Tango was falling out of favor with the ones in power, and with the media companies. It culminated in the loss of master copies of tango records. This is the main reason why so many tangos we aspire to dance to are of so-so record quality, digitized from used vinyl disks. It didn't affect all Golden Age records in the same way; in fact backup tapes of Troilo and D'Arienzo have been largely preserved, hence a better quality of recordings of their orchestras. The lore of the tango DJs says that one person, an Ecuadorean or perhaps a Colombian, ordered the master copies of tango records burned, maybe out of sheer ignorance or out of spite. Can we reconstruct what exactly happened?

 
"Frutillas", Ben Molar's
Castellano translation of
"Strawberry Fields Forever"
In 1959, RCA Victor Argentina, under its Ecuadorean General Manager Ricardo Mejia, a "sales expert", started La Nueva Ola, "The New Wave", billed as "movimiento musical" but essentially a commercial enterprise hiring younger musicians and vocalists to produce a domestic version of rock-n-roll (and to beat rival Odeón with its immensely popular Luis Aguilé). (It is the same year which planted the first seeds of the future tango rebirths when in October, Piazzolla, on  a Copes tour to Puerto Rico and New York, wrote "Adios Nonio") (Of all "daughter companies" of old grand Victor, today we probably remember the best its Japanese arm, JVC or Japan Victor Company ... and if Ricardo Mejia is ever remembered, it is as the barbaric RCA Victor manager who infamously burned the archived master records of tango)

English songs were kept away from the Argentine airways, so La Nueva Ola often used gringo themes translated into Castellano by Moses Smolarchik Brenner a.k.a.
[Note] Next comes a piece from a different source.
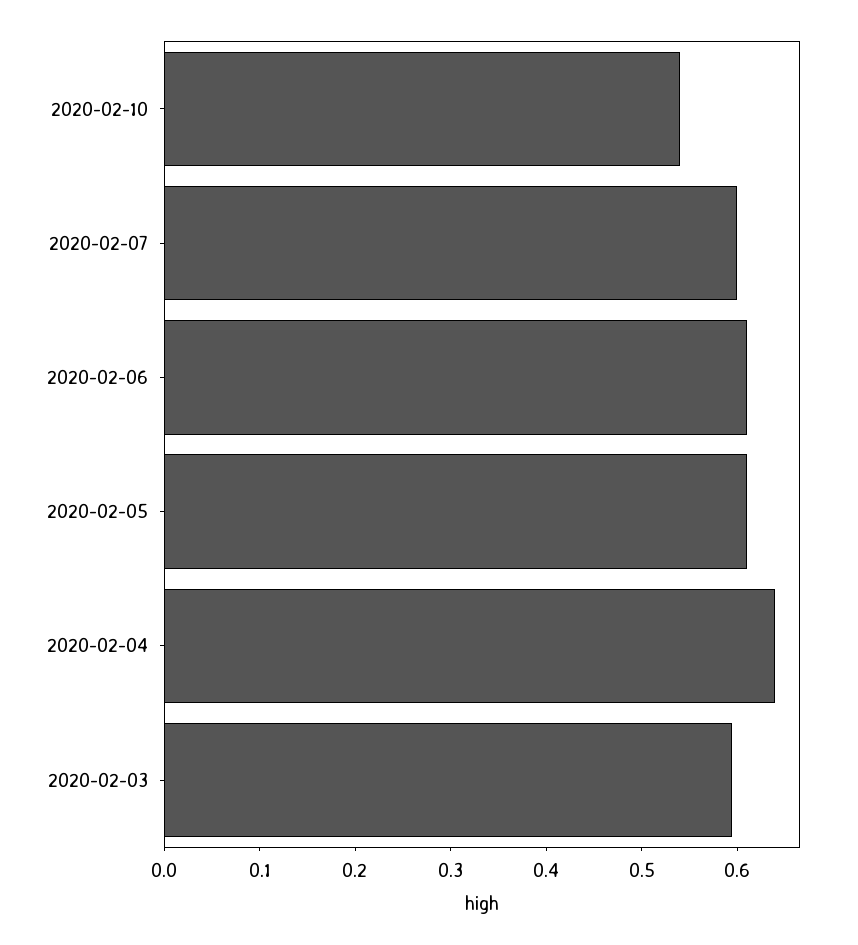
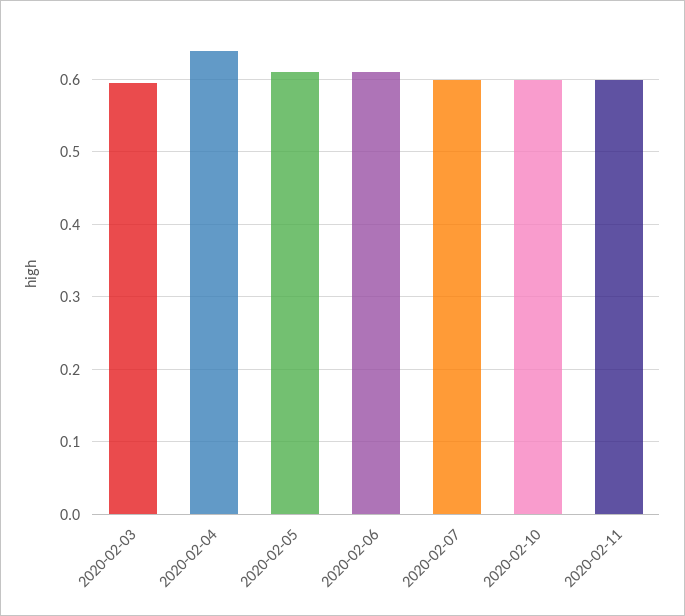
2020-02-10: 0.54 -> 0.6
2020-02-11: none -> 0.6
Ben Molar, ironically a lifelong tango aficionado, author, and organizer who at the time helped hasten the end of tango's greatest years, replacing tango with the transplanted foreign pop. 


The following year, in November 1960, Mejia hired his fiancee Jolly Land  ( Yolanda Juana Magdalena Delisio Puccio), a 27 year old jazz singer and TV star, to join RCA's nascent La Nueva Ola ensemble, Club de Clan. Blond and silly, Jolly Land has become famous as "The Clan Coquette" and "Argentine Brigitte Bardotte".  And, despite the movement's official goal of "cleansing pop music from the US influence", she soon won a permission to sing - occasionally - in English. All of it cemented the Clan's popularity. As reported in Billboard on Feb. 2nd, 1963, Mejia's commercial success was exemplary because the local talent in economically depressed Argentina has been so cheap, and because the record shops were forced to accept a reduced 20% profit margin - so Clan's LPs retailed for $1.99 apiece. Buoyed by these successes, Mejia broke with RCA to establish a rival, even cheaper brand - and then vanished from the industry altogether.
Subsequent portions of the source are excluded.